Now in Picture Refresh Mode. Going to Reset Setting.
Panasonic Smart TV
Severity: MinorWhat it means
'Now in Picture Refresh Mode. Going to Reset Setting.' on a Panasonic TV is the message the TV displays when it switches the picture mode back to Vivid on a schedule.
It's not a fault.
It happens because the TV's Viewing Environment is set to 'Store' (or 'Store with Demo') instead of 'Home' — Store mode is meant for shop floor displays where the picture has to look bright and punchy at all times, so the TV resets to Vivid every few hours.
Switching the Viewing Environment to 'Home' once turns the message off for good.
Affected Models
- Panasonic Viera LED TVs (TX series across multiple years)
- Panasonic OLED TVs (GZ, HZ, JZ, LZ, MZ ranges)
- Panasonic Smart TVs running My Home Screen 4.0–8.0
- Panasonic LED TVs bought from a shop floor display unit
- Older Panasonic LED TVs sold under regional Viera names
Common Causes
- Viewing Environment set to 'Store' instead of 'Home' during initial setup
- Bought as an ex-display TV from a shop without resetting the mode
- 'Store with Demo' selected by mistake (looks similar to Home in the menu)
- Factory reset done with default 'Store' selection accepted
- Unticked the Home option during the first-time setup wizard
- Settings restored from a Store-mode backup
- Demo mode left on after a service repair
How to Fix It
-
Open the menu.
Press Menu on the Panasonic remote.
The exact menu structure varies by year, but the option you need lives under either Setup, System, or the initial-setup-style wizard.
Don't change anything else along the way. -
Find the Viewing Environment setting.
Navigate to Setup → System → Other Settings → Viewing Environment (the path varies by year).
You may also see this called 'Home / Store' or 'Initial Setup' on older models.
The current setting is shown next to the option. -
Change to 'Home' (not 'Store' or 'Store with Demo').
Pick 'Home' from the list.
'Store with Demo' is the worst choice — it adds a moving promotional overlay on top of the picture reset.
'Store' alone causes the picture-refresh message and resets to Vivid every few hours.
'Home' disables both behaviours. -
Save and exit.
Press OK or Save when prompted.
Exit back out of the menu.
The TV remembers the choice across power cycles and won't show the refresh message again. -
Pick a picture mode you actually want.
Now that the TV won't keep resetting to Vivid, change the picture mode to something more pleasant.

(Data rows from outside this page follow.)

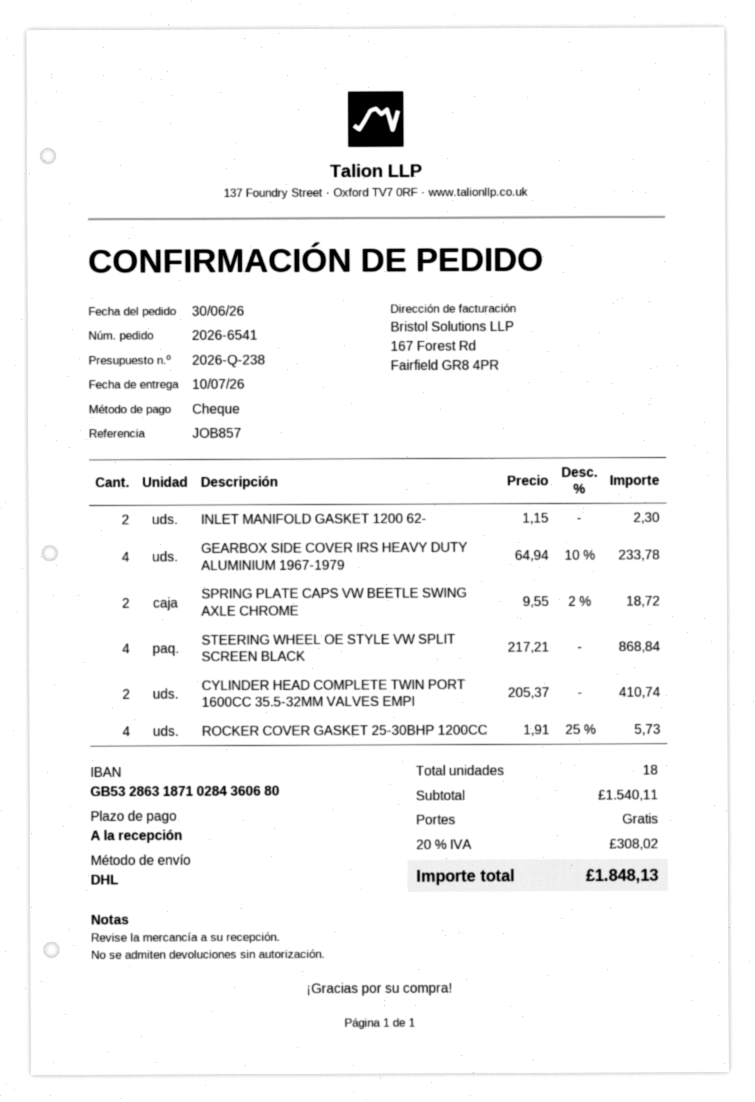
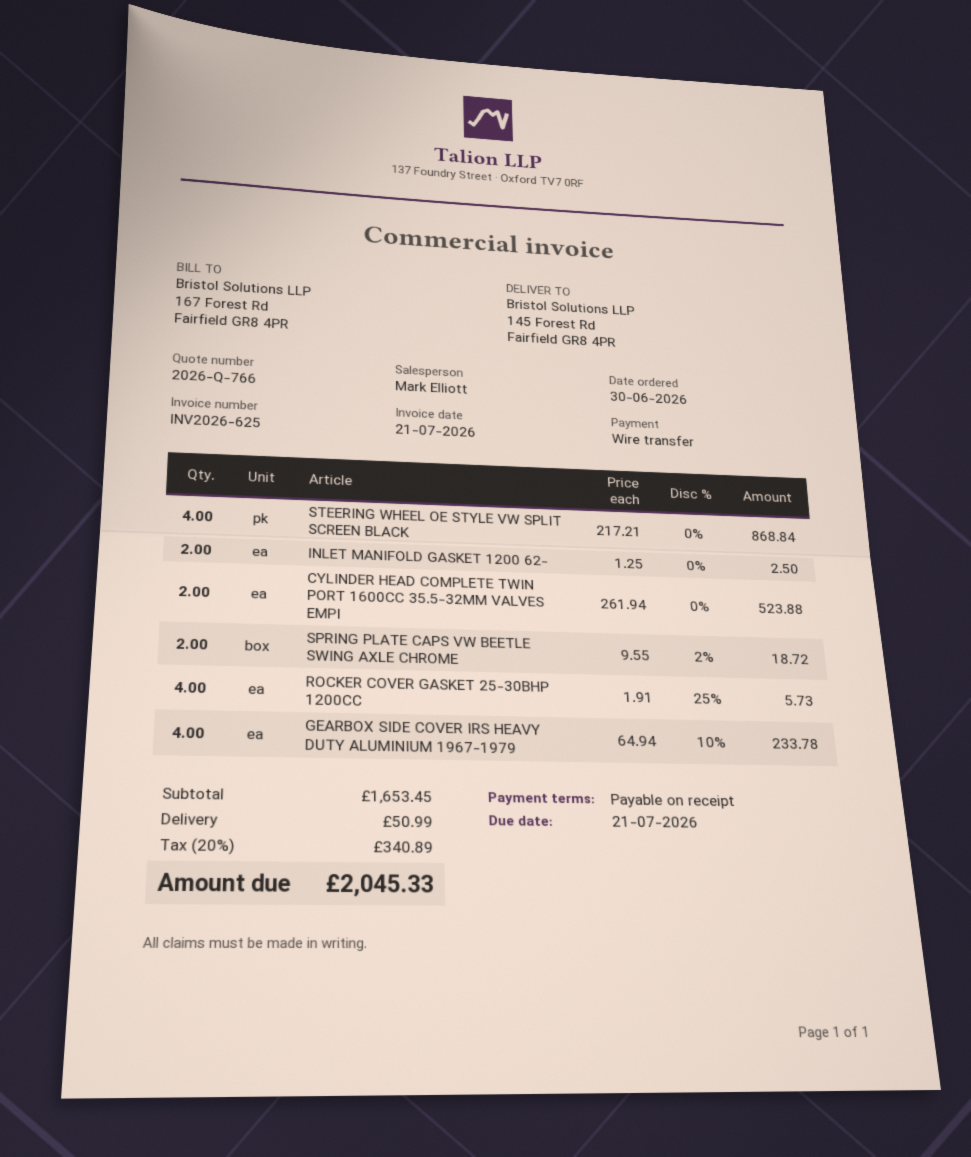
quote number: 2026-Q-238 -> 2026-Q-766
payment method: cheque -> bank transfer
INLET MANIFOLD GASKET 1200 62-: 2 x 1.15 = 2.30 -> 2 x 1.25 = 2.50
CYLINDER HEAD COMPLETE TWIN PORT 1600CC 35.5-32MM VALVES EMPI: 2 x 205.37 = 410.74 -> 2 x 261.94 = 523.88
subtotal: 1540.11 -> 1653.45
shipping: 0.00 -> 50.99
tax: 20% = 308.02 -> 20% = 340.89
total: 1848.13 -> 2045.33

Press Menu → Picture → Picture Mode and choose Standard, Cinema, or Normal — most viewers find Vivid too punchy in a normal living room (the colours are blown out and the contrast is exaggerated for shop floor visibility). -
Run initial setup again if you can't find the menu.
On some Panasonic models, the Viewing Environment option only appears during initial setup.
Menu → Setup → System → Initial Settings (or Factory Reset) and run the setup wizard from scratch.
When it asks for Home or Store, pick Home.
You'll have to re-add Wi-Fi and channels afterwards, so this is the heavier option.
When to Call a Professional
This is purely a settings change — no technician needed.
Call Panasonic support only if the menu doesn't show a Viewing Environment / Home / Store option for your specific model, which is rare on Viera and OLED TVs.
For an ex-display TV from a shop, the seller should have reset it to Home mode before delivery; if they didn't, you can do it yourself in two minutes.
Frequently Asked Questions
Why is my Panasonic TV stuck in Store mode if I bought it new from a regular shop?
Two possibilities.
First — and most common — you accidentally selected 'Store' rather than 'Home' during the first-time setup wizard.
The two options are presented as a yes/no choice and they look very similar; if you skipped quickly through setup, it's an easy click to miss.
Second, the TV may have been a returned unit, a shop floor display, or a refurbished unit that wasn't fully reset before sale.
Either way the fix is the same: change the Viewing Environment to Home from the menu, and the picture refresh message — and the regular reset to Vivid — both stop.
If your TV is genuinely an ex-display unit, this is also a reminder to ask the shop for a discount; ex-display TVs often have many more hours on the panel than a brand-new one.